→ WHAT IS REQUIRED
The lines wanted are those in the data below that include "expo".

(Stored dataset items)
☆ ☆ ☆ ☆

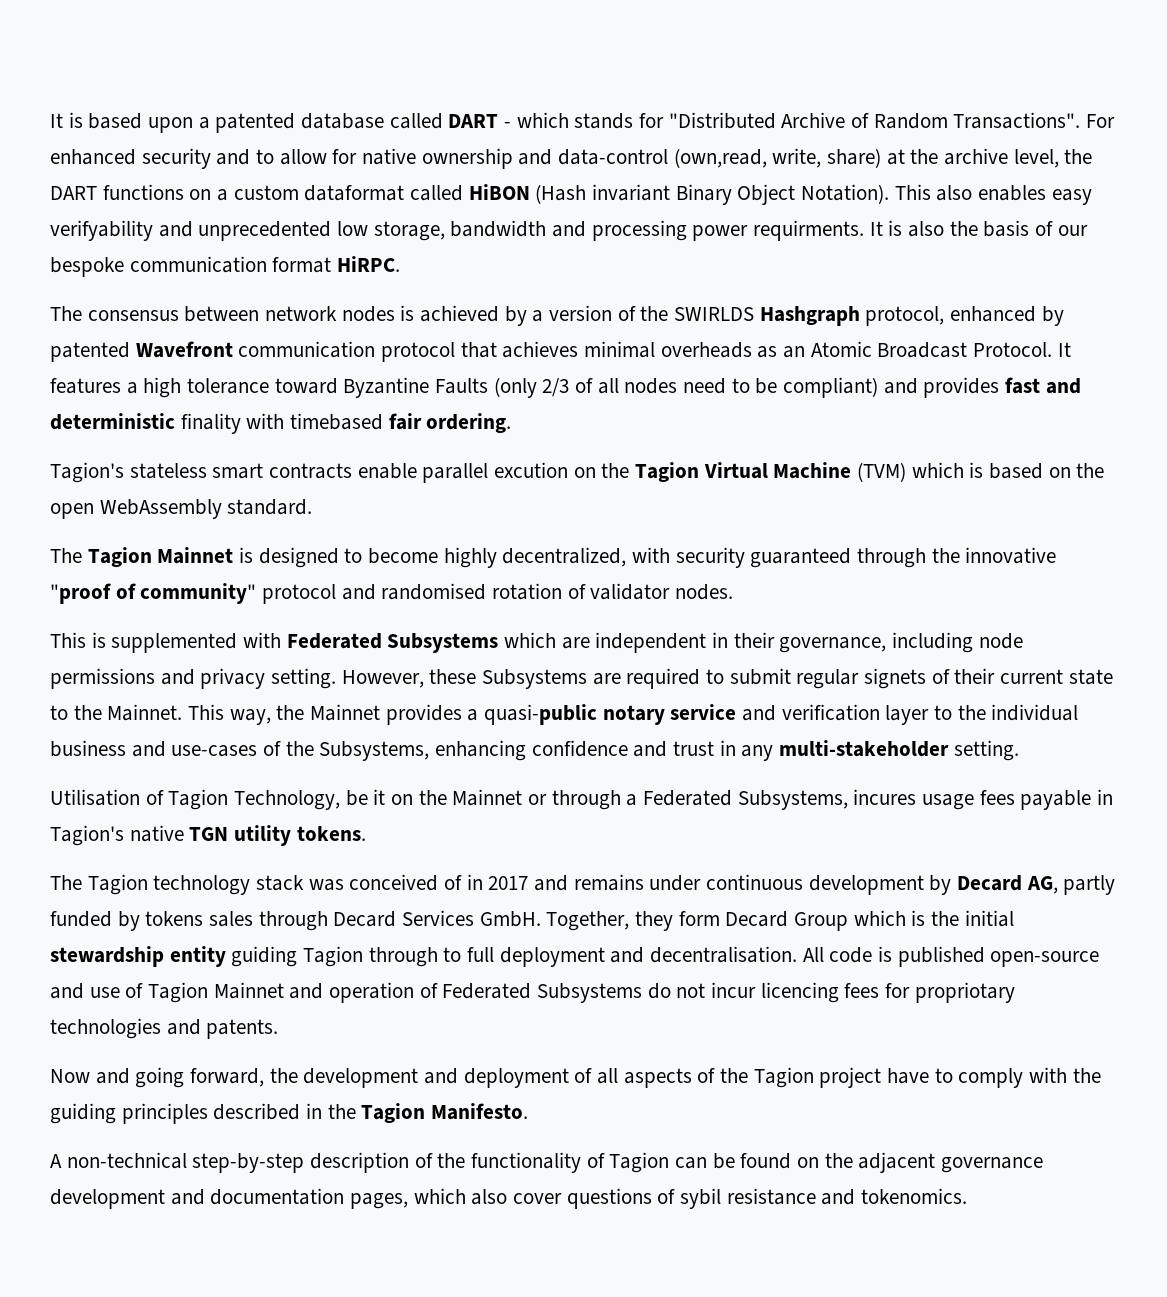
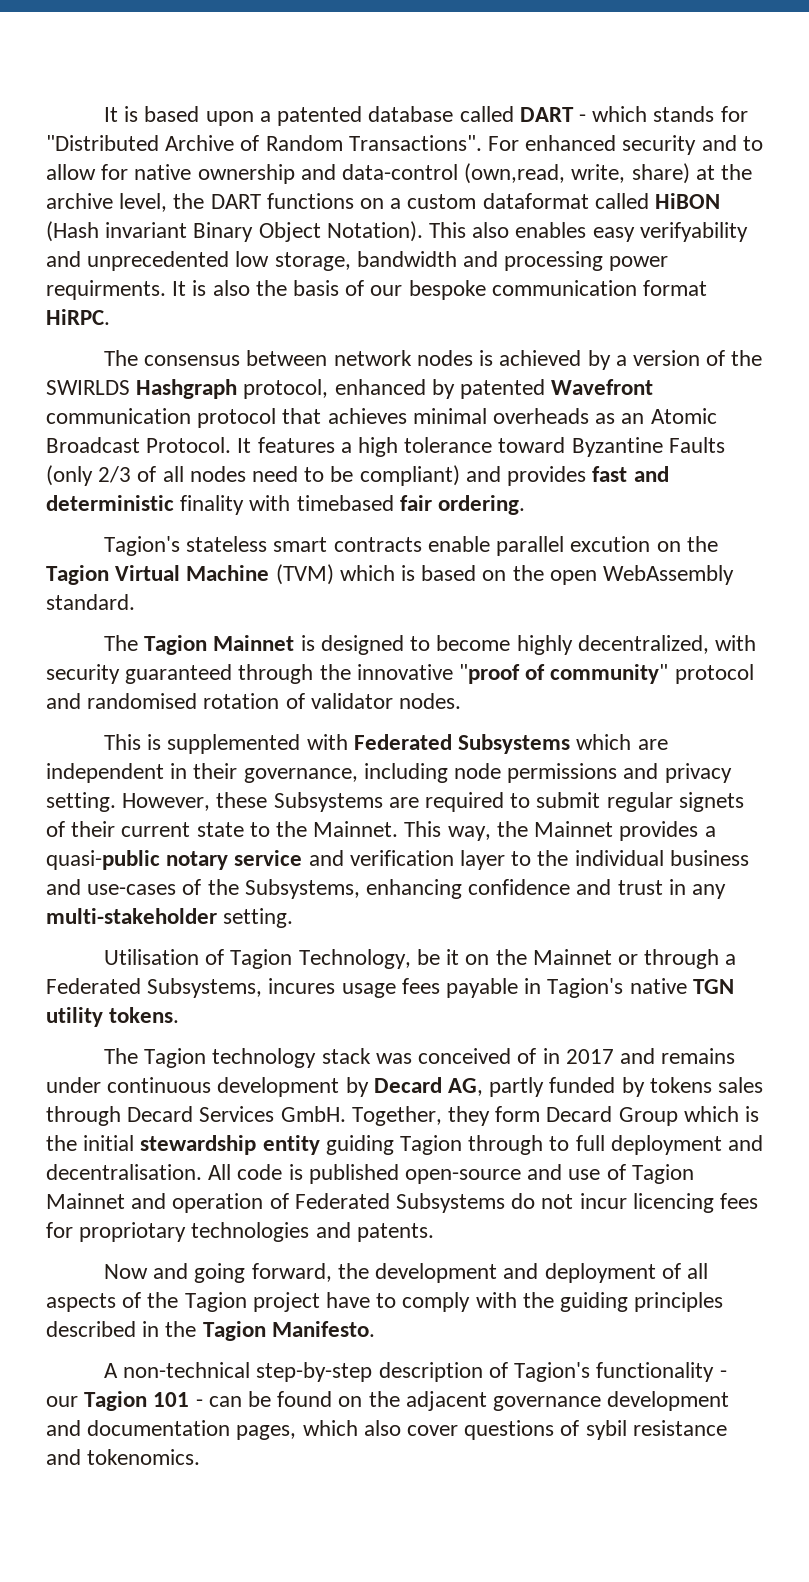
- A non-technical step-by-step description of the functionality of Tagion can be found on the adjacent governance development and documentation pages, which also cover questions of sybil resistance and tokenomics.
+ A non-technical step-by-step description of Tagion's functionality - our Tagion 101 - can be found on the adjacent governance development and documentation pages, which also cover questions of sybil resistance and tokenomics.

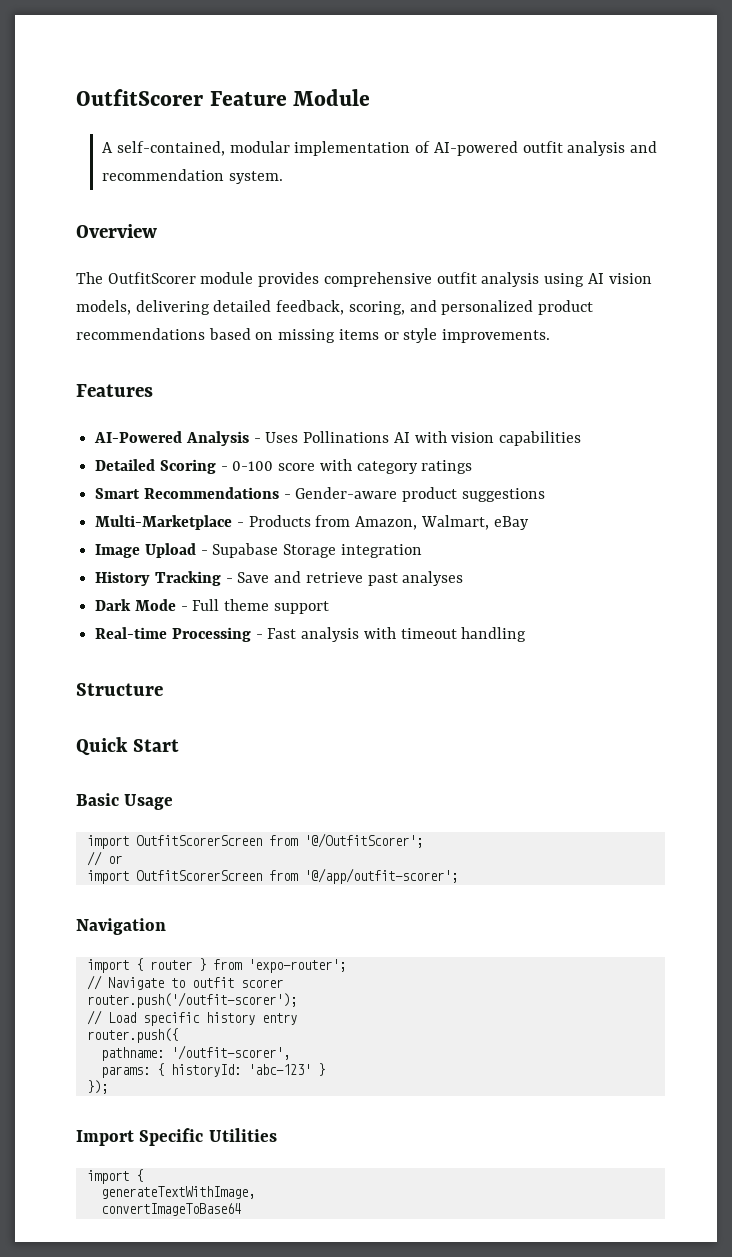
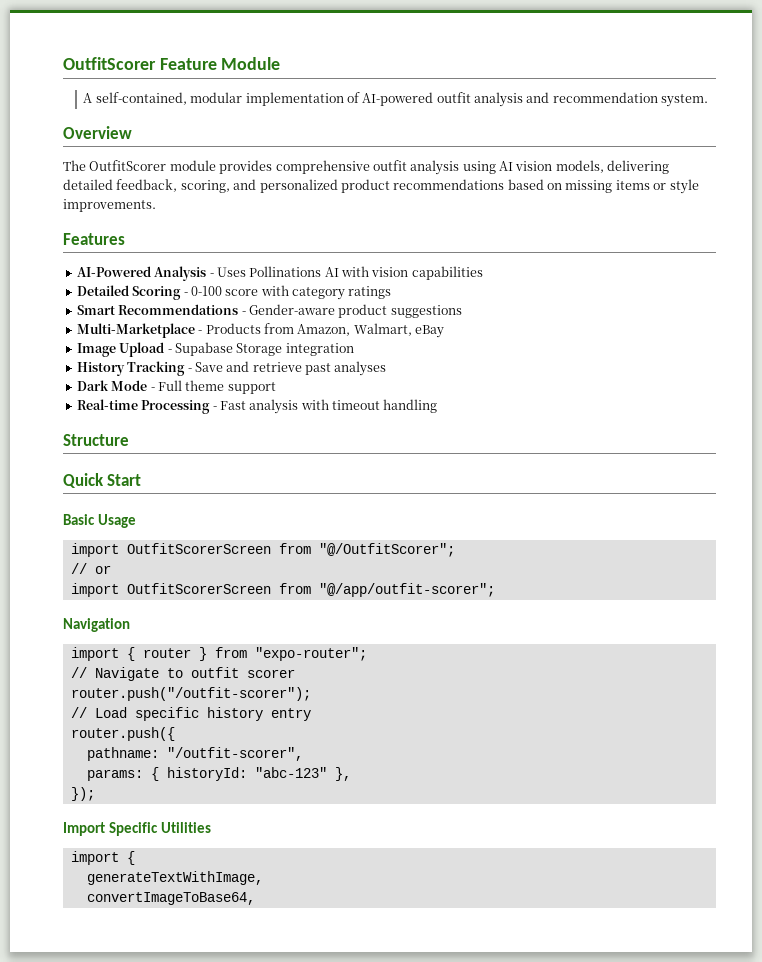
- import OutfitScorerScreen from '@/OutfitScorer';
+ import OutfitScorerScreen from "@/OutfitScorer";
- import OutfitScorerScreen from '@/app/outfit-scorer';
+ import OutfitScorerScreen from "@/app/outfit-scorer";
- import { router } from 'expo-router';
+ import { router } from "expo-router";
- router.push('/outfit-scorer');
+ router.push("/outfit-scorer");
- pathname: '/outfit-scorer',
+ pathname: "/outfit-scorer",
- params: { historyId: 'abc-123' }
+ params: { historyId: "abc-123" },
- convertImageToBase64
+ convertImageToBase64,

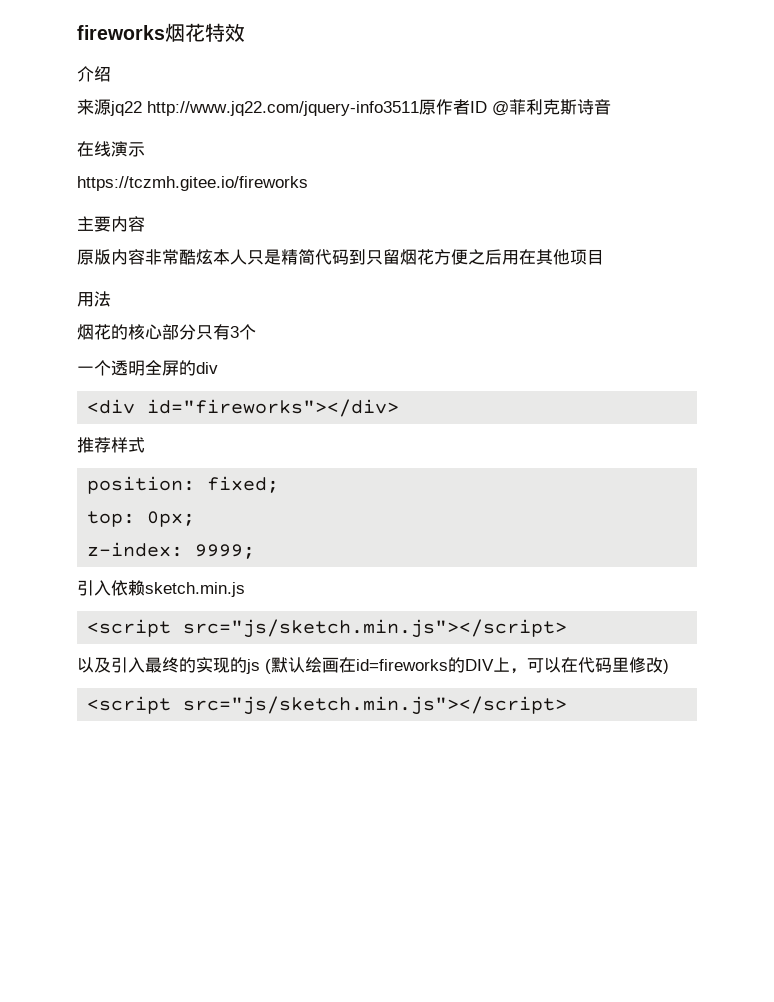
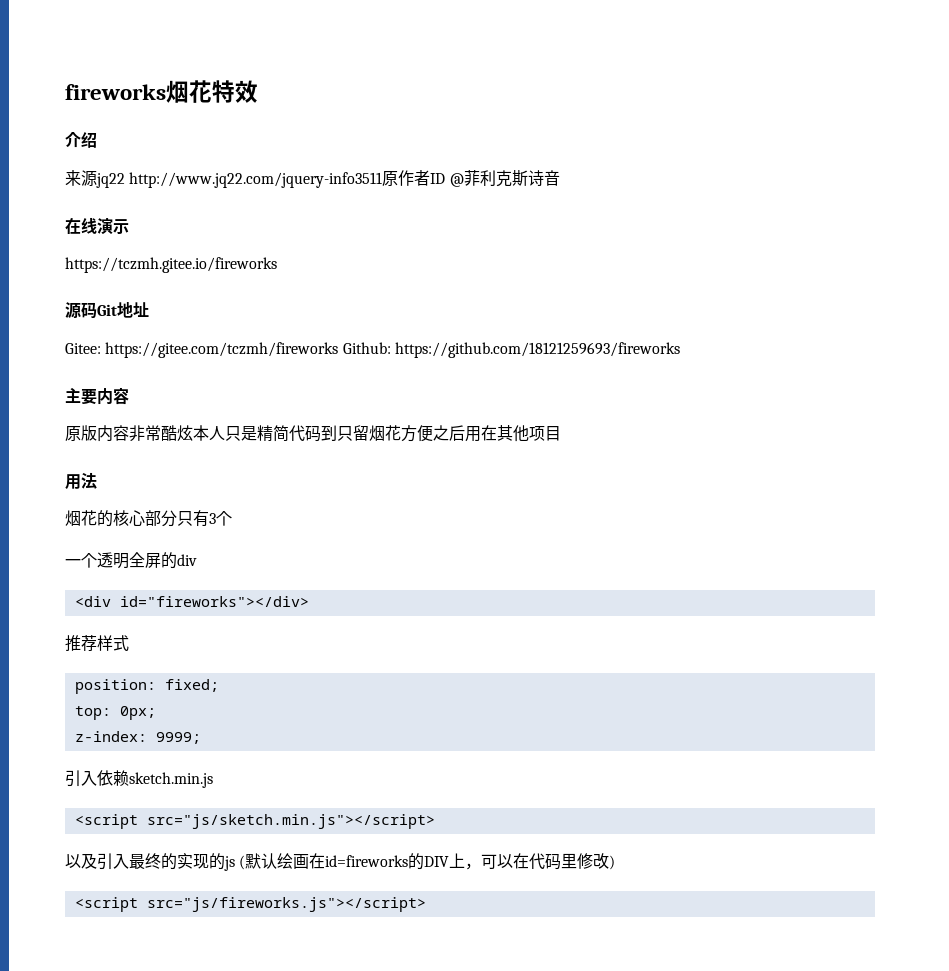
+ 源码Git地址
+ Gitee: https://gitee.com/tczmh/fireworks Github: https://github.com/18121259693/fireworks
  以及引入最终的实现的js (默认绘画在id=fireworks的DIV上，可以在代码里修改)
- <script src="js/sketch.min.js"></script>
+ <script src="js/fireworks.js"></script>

☆ ☆ ☆ ☆

→ SOLUTION FOR THIS TASK
- import { router } from 'expo-router';
+ import { router } from "expo-router";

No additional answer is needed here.